6 Managing Document Conversion Processing

Capture's Document Conversion Processor provides two key functions: using Oracle Outside In Technology, it automatically converts non-image documents to image format, and optionally merges documents. This chapter describes how workspace managers manage document conversion, by configuring document conversion jobs and monitoring their processing.

This chapter includes the following sections:

Introduction to Document Conversion

This section covers the following topics:

Key Document Conversion Processor Job Settings

The Document Conversion Processor provides automated conversion of non-image electronic documents and attachments such as Microsoft Word, Excel, or PDF documents to image format.

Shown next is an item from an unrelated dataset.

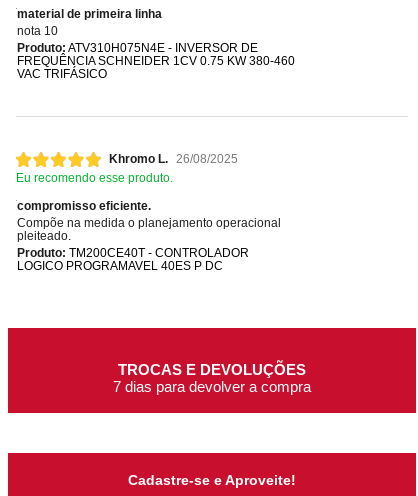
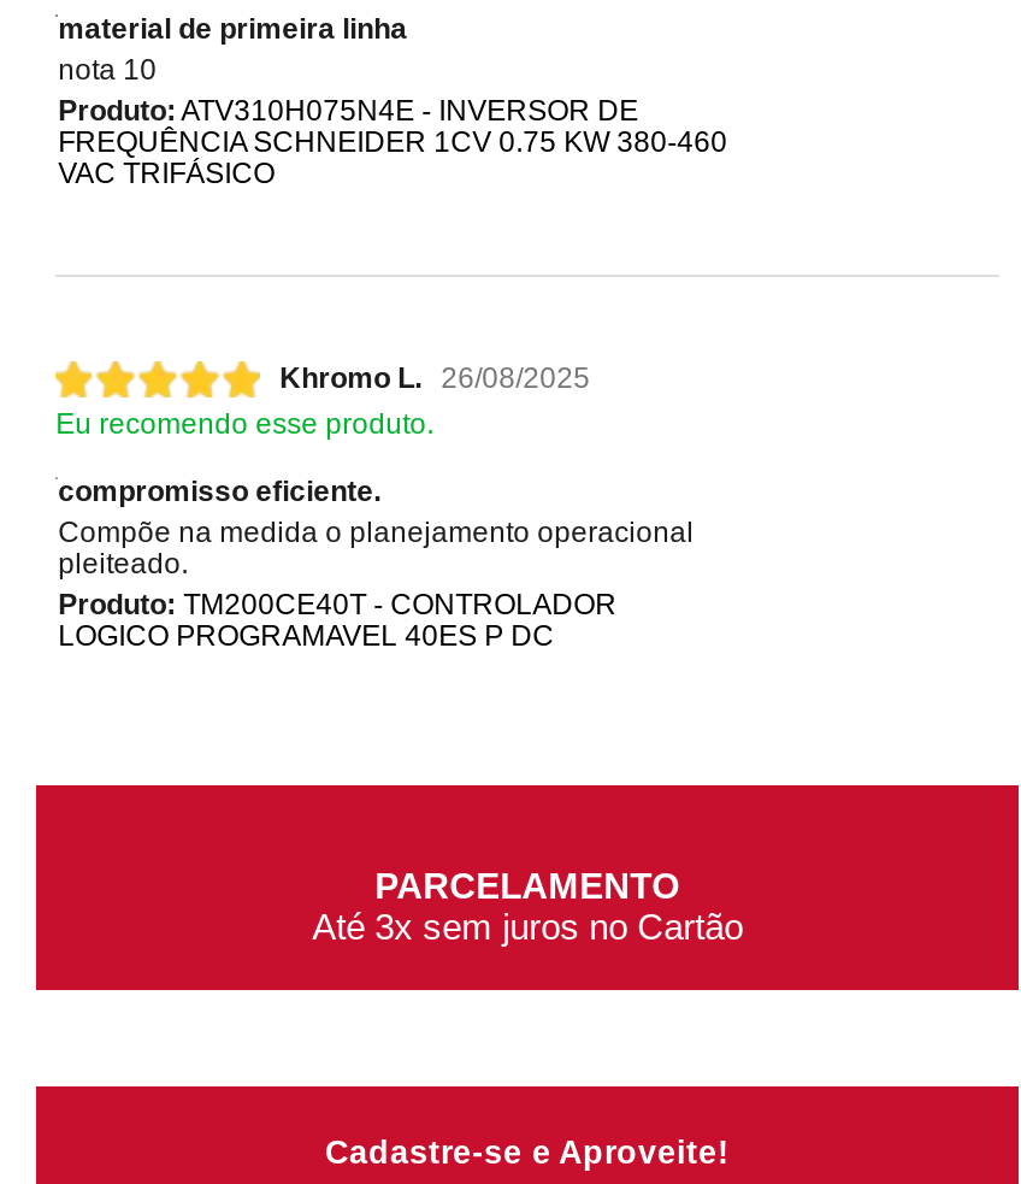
[113,362,311,396] TROCAS E DEVOLUÇÕES | 7 dias para devolver a compra -> [312,866,743,948] PARCELAMENTO | Até 3x sem juros no Cartão

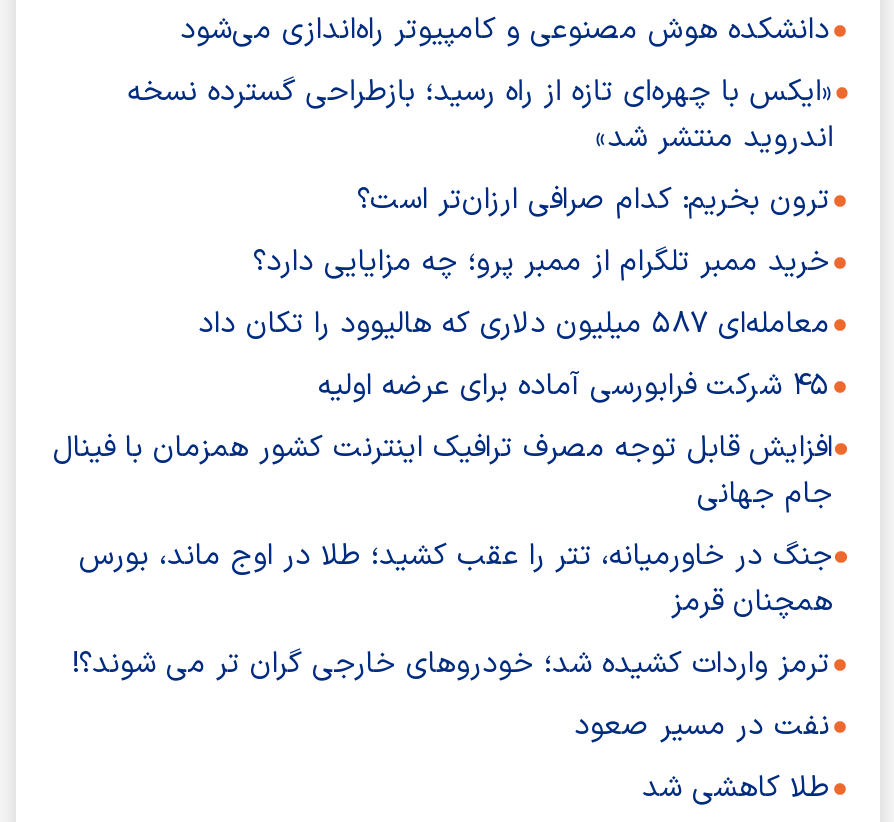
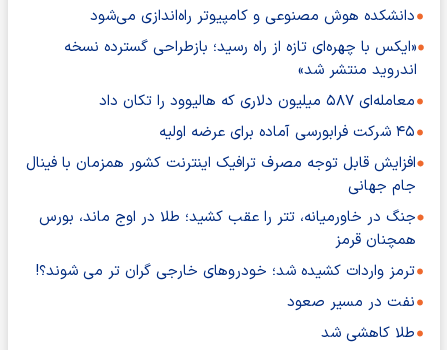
[252,179,830,287] ترون بخریم: کدام صرافی ارزان‌تر است؟ | خرید ممبر تلگرام از ممبر پرو؛ چه مزایایی دارد؟ -> none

Create Document Conversion Processor jobs that specify the following:

  • Which files and attachments to convert, specified by file name (for example, PDF files).

  • If a script should be used to customize Document Conversion Processor functions.

  • The format to convert non-image files into: black and white TIFF or color JPEG.

  • If and how an external conversion program should be used to convert documents.

  • If and how non-image documents and attachments should be merged during document conversion.

  • How metadata values should be applied when merging documents.

  • The next post-processing step (if any) after document conversion. For example, converted batches might go to a Recognition Processor job or the Commit Processor might output them. If no post-processing step is specified, processed batches become available for indexing users to complete.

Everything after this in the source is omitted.